(Work item):
Your job with the data below is to output exactly the lines from the one holding "total: 8916.42 -> 8613.34" down to the one holding "order number: 4511204844 -> 4511204484", both included, and no others.

****************

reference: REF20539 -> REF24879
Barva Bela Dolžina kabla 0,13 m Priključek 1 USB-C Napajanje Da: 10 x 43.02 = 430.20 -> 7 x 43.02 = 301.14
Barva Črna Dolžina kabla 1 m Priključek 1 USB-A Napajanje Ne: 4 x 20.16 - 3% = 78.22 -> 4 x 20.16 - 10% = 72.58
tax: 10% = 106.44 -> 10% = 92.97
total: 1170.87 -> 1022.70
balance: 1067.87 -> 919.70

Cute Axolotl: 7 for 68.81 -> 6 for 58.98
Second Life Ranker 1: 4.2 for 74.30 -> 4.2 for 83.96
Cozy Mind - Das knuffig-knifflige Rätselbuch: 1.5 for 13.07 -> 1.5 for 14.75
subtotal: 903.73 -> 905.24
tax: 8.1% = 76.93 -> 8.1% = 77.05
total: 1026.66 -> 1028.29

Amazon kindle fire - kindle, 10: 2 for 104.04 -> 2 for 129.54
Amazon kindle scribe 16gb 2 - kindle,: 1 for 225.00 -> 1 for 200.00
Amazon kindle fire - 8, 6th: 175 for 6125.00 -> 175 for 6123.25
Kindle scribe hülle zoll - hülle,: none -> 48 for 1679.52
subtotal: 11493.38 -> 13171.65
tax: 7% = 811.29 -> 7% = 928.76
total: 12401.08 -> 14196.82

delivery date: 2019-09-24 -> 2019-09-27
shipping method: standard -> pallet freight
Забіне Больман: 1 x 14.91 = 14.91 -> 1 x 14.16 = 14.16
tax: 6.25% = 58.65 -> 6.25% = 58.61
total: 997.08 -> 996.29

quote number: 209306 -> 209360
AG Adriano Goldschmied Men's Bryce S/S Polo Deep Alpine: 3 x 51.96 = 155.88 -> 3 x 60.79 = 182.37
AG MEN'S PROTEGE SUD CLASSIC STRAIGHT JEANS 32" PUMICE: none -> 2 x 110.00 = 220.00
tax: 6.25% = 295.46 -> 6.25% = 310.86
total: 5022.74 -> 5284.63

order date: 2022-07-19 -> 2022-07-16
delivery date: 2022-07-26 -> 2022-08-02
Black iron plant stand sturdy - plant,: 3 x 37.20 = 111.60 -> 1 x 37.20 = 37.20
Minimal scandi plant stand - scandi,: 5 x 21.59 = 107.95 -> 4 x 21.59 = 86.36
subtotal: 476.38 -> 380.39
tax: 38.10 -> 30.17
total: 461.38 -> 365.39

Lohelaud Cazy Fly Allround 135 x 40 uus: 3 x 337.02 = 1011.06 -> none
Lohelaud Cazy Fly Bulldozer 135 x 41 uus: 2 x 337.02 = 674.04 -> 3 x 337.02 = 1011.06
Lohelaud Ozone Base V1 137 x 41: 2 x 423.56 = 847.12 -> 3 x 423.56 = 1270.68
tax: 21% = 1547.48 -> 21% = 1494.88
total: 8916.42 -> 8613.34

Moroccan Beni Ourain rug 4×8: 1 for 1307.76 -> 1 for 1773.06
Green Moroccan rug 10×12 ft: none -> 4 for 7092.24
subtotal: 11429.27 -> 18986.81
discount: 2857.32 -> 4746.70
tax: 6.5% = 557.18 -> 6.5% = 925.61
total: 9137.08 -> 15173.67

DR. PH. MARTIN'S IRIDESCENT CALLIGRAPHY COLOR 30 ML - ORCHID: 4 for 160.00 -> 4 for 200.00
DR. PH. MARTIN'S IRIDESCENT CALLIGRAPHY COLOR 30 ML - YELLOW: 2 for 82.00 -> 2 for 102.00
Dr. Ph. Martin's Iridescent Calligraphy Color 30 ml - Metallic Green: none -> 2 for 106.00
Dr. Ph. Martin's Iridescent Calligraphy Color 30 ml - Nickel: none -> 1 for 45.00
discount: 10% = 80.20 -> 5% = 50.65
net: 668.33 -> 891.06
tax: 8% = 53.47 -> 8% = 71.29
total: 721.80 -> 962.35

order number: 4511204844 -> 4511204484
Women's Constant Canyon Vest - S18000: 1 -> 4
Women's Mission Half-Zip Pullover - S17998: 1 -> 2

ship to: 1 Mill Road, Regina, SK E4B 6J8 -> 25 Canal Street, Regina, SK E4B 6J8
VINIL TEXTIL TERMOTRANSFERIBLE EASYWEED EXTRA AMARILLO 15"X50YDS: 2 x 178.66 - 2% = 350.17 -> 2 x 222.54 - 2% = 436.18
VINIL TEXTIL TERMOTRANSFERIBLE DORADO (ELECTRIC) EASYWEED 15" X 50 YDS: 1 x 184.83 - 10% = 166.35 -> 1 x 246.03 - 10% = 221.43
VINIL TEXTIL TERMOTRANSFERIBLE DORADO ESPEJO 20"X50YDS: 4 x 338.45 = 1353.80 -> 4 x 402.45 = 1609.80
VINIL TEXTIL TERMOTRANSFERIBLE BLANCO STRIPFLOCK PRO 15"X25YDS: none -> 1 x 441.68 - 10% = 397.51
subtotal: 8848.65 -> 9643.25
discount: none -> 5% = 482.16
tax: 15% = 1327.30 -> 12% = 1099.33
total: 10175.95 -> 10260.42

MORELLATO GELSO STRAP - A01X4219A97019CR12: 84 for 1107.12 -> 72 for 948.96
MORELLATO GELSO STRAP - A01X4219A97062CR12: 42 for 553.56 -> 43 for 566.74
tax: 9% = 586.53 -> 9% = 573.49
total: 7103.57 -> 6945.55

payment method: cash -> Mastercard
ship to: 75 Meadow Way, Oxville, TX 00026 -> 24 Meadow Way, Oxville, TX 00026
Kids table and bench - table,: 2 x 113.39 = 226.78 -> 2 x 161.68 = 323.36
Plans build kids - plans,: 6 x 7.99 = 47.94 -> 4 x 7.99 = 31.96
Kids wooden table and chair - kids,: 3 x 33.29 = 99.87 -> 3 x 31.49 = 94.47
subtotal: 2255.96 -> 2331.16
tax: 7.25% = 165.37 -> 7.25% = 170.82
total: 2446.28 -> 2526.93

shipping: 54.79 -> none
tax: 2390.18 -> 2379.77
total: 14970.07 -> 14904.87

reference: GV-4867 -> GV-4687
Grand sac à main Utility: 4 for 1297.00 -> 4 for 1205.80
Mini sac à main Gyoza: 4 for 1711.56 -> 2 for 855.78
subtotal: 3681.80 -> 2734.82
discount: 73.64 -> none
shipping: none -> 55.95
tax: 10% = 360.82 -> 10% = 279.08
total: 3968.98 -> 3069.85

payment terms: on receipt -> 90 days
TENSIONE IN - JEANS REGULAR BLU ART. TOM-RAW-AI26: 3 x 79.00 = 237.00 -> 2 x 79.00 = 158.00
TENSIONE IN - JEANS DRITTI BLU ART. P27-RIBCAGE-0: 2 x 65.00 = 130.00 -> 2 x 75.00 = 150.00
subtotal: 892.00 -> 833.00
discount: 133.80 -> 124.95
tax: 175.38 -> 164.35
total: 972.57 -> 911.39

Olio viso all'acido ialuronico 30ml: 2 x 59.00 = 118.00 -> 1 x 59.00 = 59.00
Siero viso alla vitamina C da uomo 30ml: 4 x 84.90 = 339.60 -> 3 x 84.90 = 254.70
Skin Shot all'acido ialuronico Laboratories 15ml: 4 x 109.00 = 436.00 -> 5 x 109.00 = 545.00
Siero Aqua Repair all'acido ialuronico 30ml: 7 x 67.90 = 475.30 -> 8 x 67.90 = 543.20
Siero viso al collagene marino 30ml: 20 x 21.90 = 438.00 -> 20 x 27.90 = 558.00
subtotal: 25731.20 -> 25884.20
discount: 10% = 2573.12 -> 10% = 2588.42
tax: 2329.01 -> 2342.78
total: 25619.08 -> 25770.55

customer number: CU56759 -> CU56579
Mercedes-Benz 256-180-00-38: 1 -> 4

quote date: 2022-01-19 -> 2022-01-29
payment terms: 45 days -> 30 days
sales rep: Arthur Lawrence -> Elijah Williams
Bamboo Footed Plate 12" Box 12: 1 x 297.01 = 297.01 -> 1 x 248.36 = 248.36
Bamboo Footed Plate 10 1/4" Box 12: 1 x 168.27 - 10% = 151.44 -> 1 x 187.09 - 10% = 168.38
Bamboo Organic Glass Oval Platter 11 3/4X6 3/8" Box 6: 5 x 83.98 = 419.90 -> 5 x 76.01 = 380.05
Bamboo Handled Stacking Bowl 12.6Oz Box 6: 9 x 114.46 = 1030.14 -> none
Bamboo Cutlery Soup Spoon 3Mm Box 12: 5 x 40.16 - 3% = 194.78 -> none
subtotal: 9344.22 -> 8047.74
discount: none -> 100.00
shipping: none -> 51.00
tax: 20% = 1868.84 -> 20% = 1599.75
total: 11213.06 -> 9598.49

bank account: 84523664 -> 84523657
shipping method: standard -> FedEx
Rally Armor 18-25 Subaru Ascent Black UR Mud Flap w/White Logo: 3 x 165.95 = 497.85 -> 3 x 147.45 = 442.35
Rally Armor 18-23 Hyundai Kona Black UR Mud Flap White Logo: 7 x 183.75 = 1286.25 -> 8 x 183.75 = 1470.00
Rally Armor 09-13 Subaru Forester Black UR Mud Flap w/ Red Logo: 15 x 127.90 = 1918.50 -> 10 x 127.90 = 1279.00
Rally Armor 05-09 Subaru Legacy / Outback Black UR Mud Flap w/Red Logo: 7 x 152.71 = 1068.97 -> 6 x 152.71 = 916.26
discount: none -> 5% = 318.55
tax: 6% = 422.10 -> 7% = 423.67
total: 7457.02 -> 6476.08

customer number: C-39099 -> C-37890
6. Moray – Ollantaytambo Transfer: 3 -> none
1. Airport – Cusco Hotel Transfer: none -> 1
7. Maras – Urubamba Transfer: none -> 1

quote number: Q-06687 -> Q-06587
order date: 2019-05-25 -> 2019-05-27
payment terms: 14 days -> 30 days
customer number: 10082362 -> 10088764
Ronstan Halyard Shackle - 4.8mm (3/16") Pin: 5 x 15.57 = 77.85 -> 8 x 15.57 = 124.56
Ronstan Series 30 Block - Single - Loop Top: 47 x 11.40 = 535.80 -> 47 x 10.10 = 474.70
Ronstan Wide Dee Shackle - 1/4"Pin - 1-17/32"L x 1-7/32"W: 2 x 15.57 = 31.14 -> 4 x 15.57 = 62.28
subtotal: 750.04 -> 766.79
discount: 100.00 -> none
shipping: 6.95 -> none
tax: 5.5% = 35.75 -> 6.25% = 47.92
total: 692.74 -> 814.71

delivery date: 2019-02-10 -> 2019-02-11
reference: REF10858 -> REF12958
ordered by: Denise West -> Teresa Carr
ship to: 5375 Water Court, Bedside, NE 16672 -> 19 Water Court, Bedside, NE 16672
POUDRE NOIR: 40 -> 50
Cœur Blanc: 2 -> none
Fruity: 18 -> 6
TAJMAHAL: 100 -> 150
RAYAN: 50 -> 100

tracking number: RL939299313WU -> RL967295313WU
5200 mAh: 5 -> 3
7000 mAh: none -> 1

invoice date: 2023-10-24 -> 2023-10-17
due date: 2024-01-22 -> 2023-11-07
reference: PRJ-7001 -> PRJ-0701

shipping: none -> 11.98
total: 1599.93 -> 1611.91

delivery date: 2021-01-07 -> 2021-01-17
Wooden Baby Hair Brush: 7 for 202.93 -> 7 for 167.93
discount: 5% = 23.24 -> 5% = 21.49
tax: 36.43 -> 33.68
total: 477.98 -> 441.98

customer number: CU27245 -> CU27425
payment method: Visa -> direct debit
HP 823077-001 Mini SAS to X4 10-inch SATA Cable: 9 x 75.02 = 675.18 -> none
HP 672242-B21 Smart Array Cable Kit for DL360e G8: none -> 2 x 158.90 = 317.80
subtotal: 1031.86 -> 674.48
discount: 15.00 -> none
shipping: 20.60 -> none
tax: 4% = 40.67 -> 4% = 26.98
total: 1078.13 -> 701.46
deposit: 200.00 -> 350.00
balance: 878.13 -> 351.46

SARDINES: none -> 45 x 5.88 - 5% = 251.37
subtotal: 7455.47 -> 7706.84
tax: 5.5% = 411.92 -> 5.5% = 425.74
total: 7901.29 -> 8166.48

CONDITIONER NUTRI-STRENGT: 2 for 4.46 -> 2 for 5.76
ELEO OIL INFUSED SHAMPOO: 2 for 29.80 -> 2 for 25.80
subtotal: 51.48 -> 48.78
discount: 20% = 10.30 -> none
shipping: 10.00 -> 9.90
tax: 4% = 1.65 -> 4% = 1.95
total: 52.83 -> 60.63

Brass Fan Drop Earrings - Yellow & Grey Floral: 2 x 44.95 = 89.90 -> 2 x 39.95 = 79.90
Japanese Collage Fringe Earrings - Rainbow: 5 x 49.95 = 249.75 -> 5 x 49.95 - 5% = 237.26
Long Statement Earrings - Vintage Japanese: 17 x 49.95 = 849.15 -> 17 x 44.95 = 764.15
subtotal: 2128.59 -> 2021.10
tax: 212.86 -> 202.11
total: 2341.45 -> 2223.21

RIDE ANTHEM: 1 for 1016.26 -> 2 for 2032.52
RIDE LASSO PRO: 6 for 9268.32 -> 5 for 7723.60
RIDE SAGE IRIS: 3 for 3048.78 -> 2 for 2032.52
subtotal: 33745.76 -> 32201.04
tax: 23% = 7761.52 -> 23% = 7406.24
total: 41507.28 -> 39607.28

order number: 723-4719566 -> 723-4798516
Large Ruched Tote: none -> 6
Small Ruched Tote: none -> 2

****************

(Task output):
total: 8916.42 -> 8613.34

Moroccan Beni Ourain rug 4×8: 1 for 1307.76 -> 1 for 1773.06
Green Moroccan rug 10×12 ft: none -> 4 for 7092.24
subtotal: 11429.27 -> 18986.81
discount: 2857.32 -> 4746.70
tax: 6.5% = 557.18 -> 6.5% = 925.61
total: 9137.08 -> 15173.67

DR. PH. MARTIN'S IRIDESCENT CALLIGRAPHY COLOR 30 ML - ORCHID: 4 for 160.00 -> 4 for 200.00
DR. PH. MARTIN'S IRIDESCENT CALLIGRAPHY COLOR 30 ML - YELLOW: 2 for 82.00 -> 2 for 102.00
Dr. Ph. Martin's Iridescent Calligraphy Color 30 ml - Metallic Green: none -> 2 for 106.00
Dr. Ph. Martin's Iridescent Calligraphy Color 30 ml - Nickel: none -> 1 for 45.00
discount: 10% = 80.20 -> 5% = 50.65
net: 668.33 -> 891.06
tax: 8% = 53.47 -> 8% = 71.29
total: 721.80 -> 962.35

order number: 4511204844 -> 4511204484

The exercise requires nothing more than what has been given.